* Task statement *
Only some lines are wanted: please transcribe exactly those from the one containing "column Provision |" through the end of the data, pictures excluded.

Structured diff data
++++

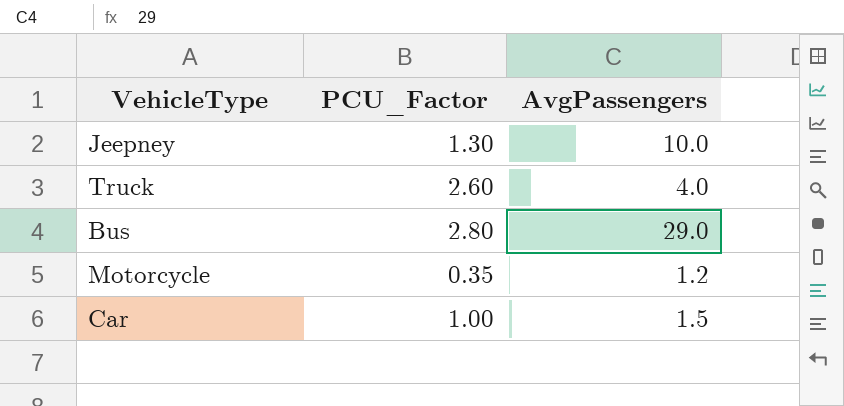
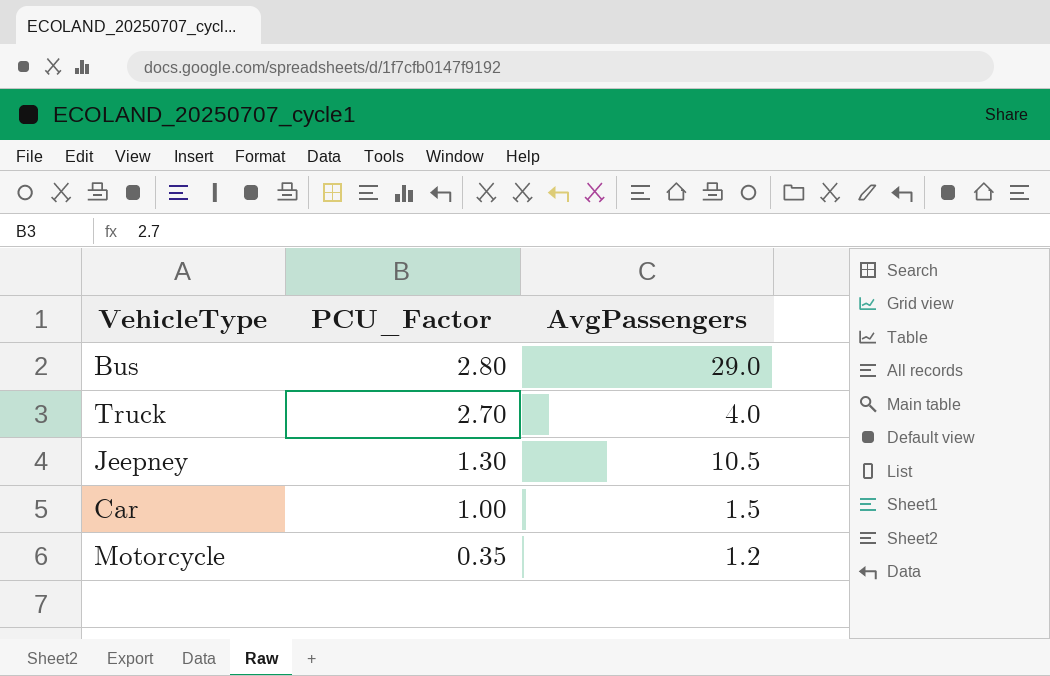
row order: none -> PCU_Factor descending
Truck | PCU_Factor: 2.60 -> 2.70
Jeepney | AvgPassengers: 10.0 -> 10.5

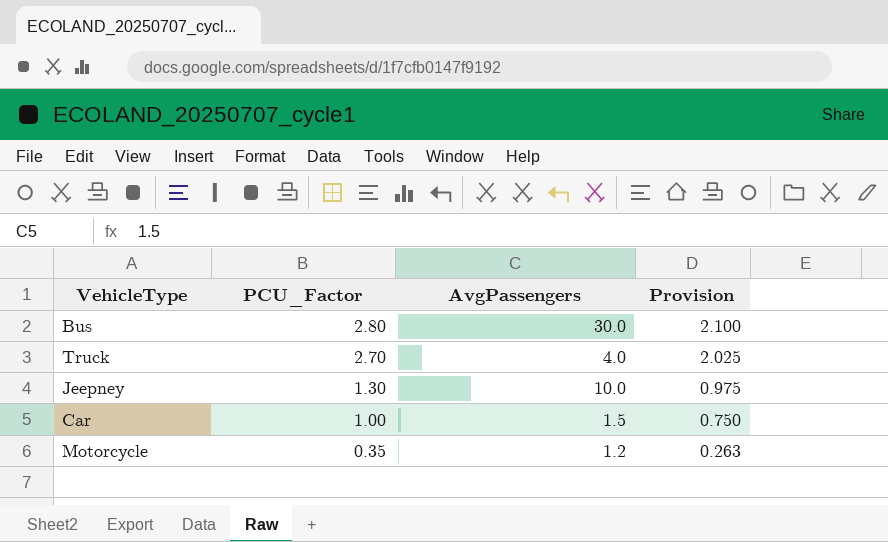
column Provision | formula: none -> [PCU_Factor] * 0.75
Bus | AvgPassengers: 29.0 -> 30.0
Jeepney | AvgPassengers: 10.5 -> 10.0

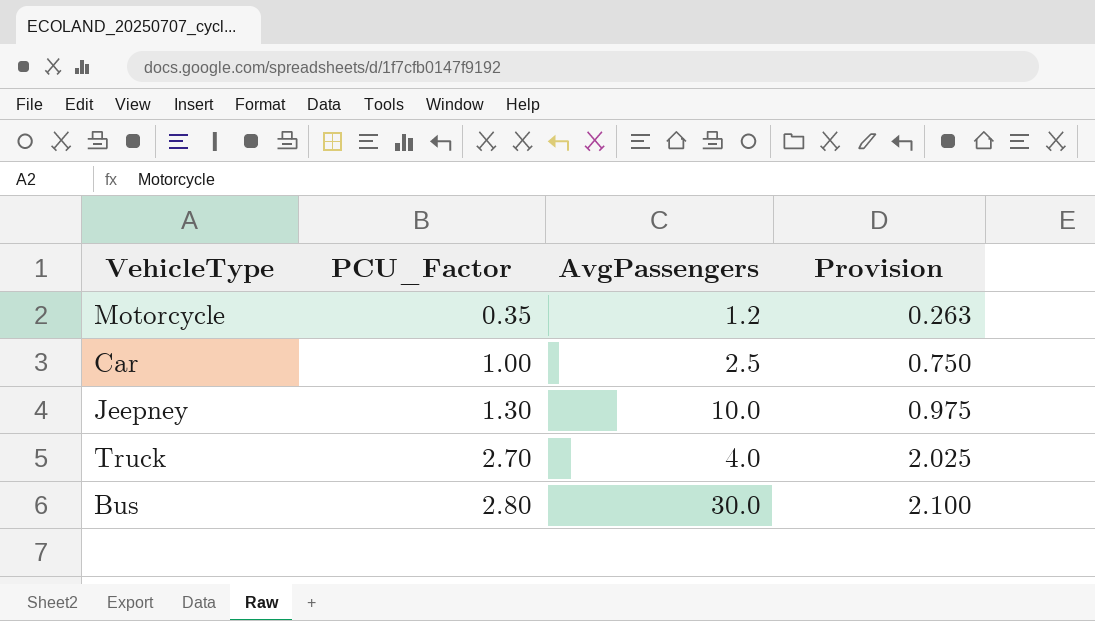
row order: PCU_Factor descending -> PCU_Factor ascending
Car | AvgPassengers: 1.5 -> 2.5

++++

* Answer area *
column Provision | formula: none -> [PCU_Factor] * 0.75
Bus | AvgPassengers: 29.0 -> 30.0
Jeepney | AvgPassengers: 10.5 -> 10.0

row order: PCU_Factor descending -> PCU_Factor ascending
Car | AvgPassengers: 1.5 -> 2.5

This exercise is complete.